### Edit tracking data
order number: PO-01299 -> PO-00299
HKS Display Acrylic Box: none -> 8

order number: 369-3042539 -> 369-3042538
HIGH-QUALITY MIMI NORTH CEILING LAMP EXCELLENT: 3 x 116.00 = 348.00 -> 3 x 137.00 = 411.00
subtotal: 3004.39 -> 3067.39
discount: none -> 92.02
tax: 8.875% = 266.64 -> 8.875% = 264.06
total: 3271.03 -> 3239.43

...

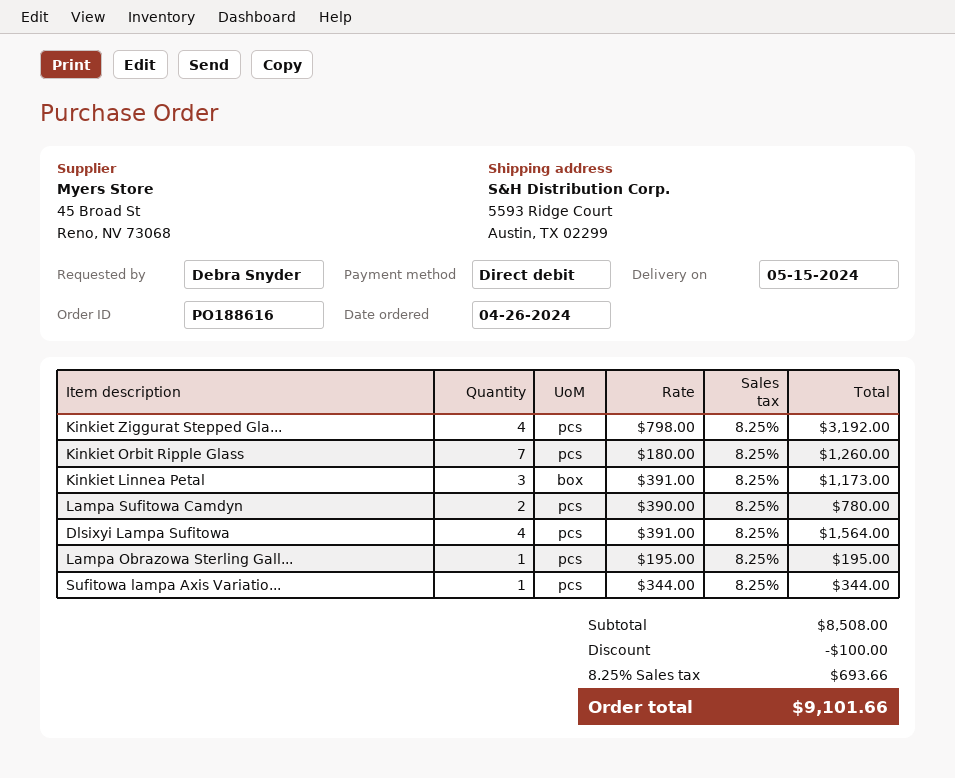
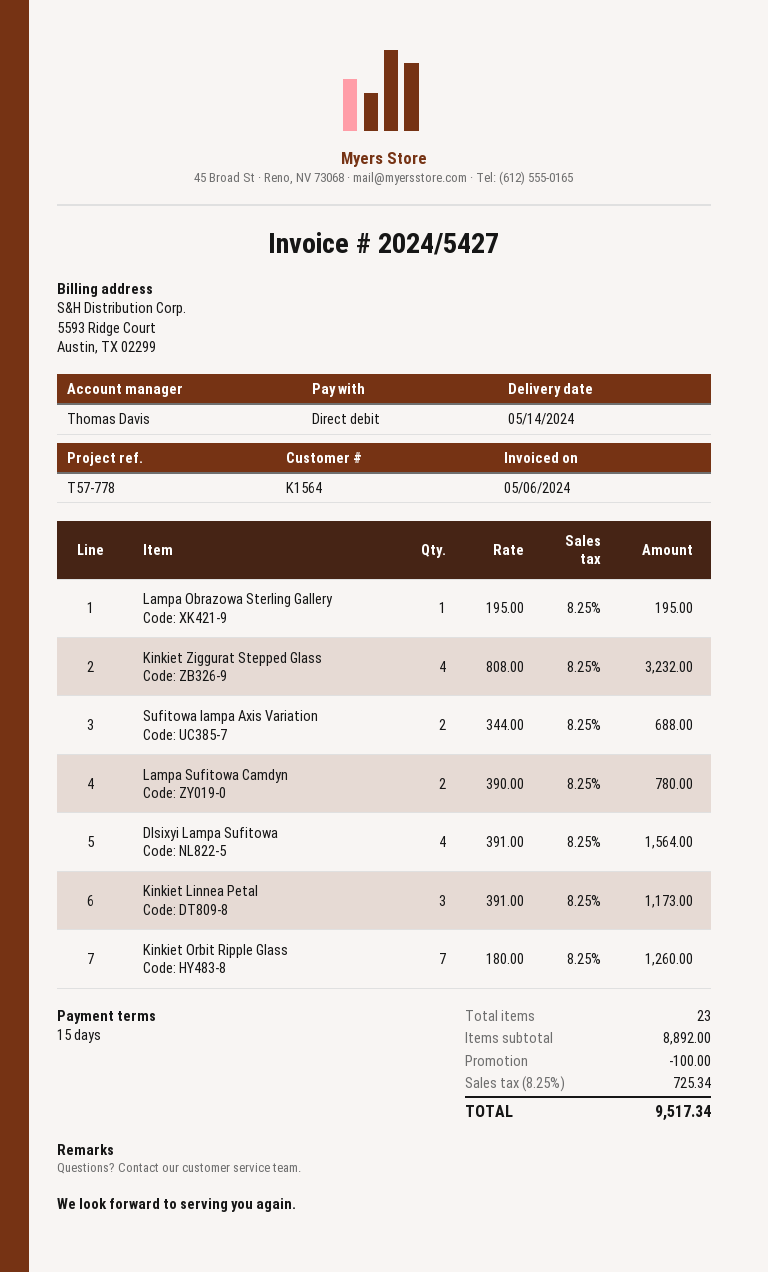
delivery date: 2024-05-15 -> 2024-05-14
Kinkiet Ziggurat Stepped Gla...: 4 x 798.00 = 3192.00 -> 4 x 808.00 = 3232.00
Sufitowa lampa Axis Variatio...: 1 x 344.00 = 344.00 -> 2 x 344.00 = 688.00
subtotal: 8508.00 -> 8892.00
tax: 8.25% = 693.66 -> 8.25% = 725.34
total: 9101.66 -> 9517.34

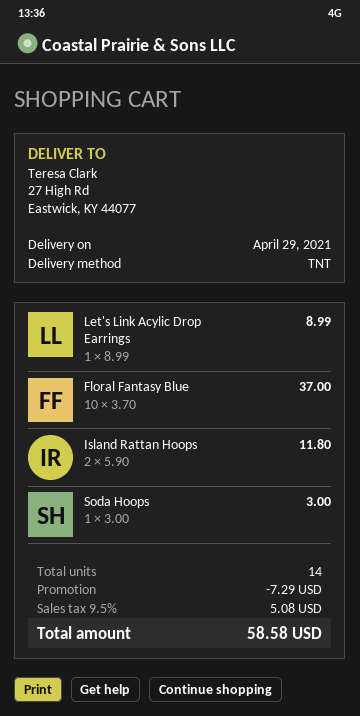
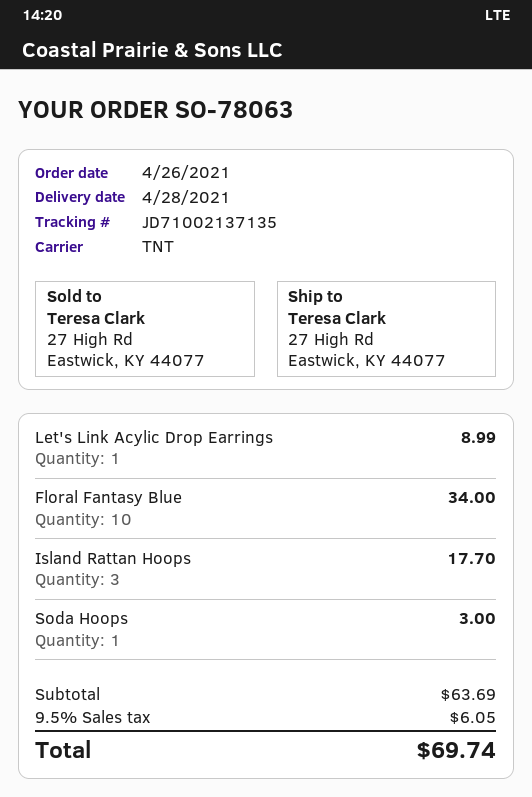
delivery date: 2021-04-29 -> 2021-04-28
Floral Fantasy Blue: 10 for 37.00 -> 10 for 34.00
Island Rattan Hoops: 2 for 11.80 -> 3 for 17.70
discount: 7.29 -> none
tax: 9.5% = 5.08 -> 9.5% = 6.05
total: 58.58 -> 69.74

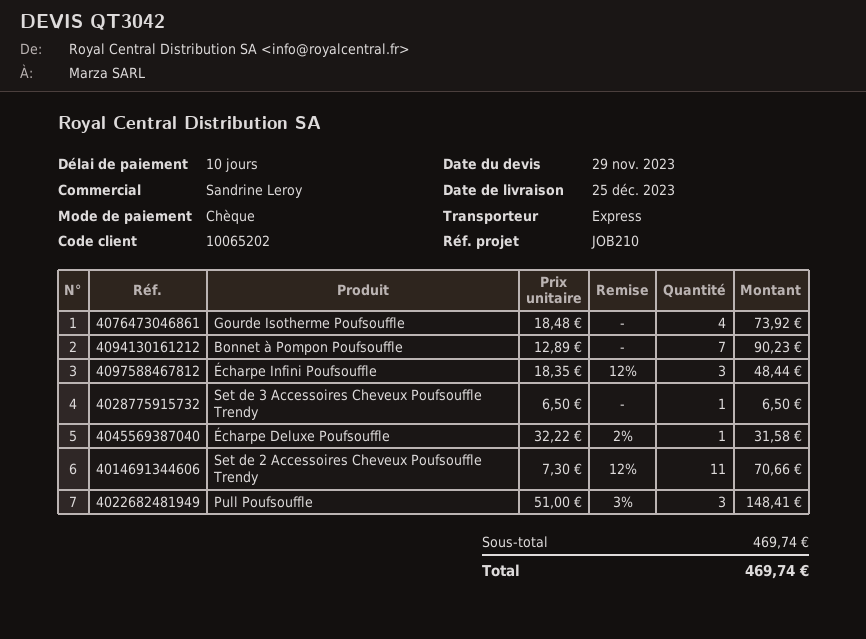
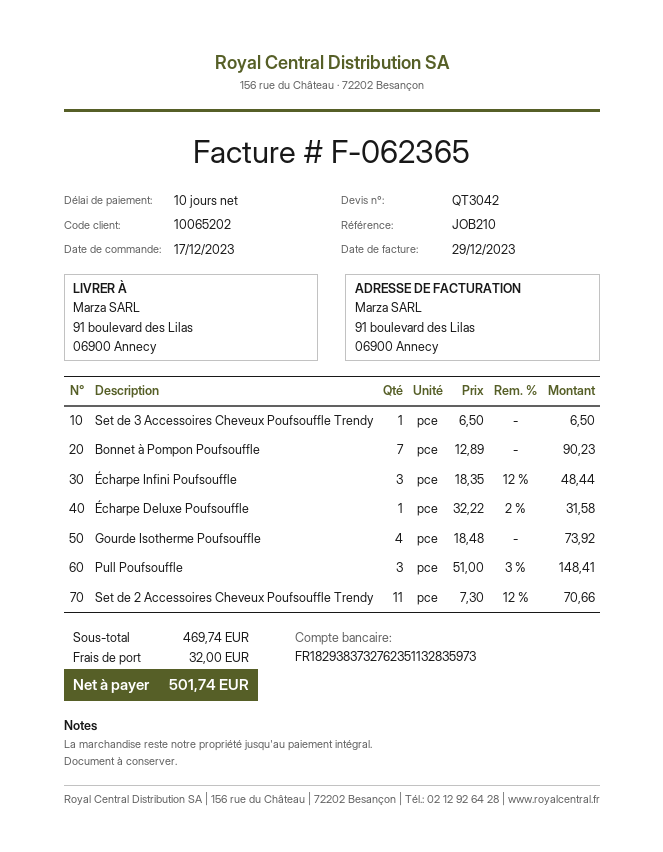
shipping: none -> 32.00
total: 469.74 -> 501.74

### What to work on
Reproduce the data above exactly, but only from the line containing "total: 58.58 -> 69.74" through the line containing "total: 469.74 -> 501.74"; skip the pictures.

### Problem solution
total: 58.58 -> 69.74

shipping: none -> 32.00
total: 469.74 -> 501.74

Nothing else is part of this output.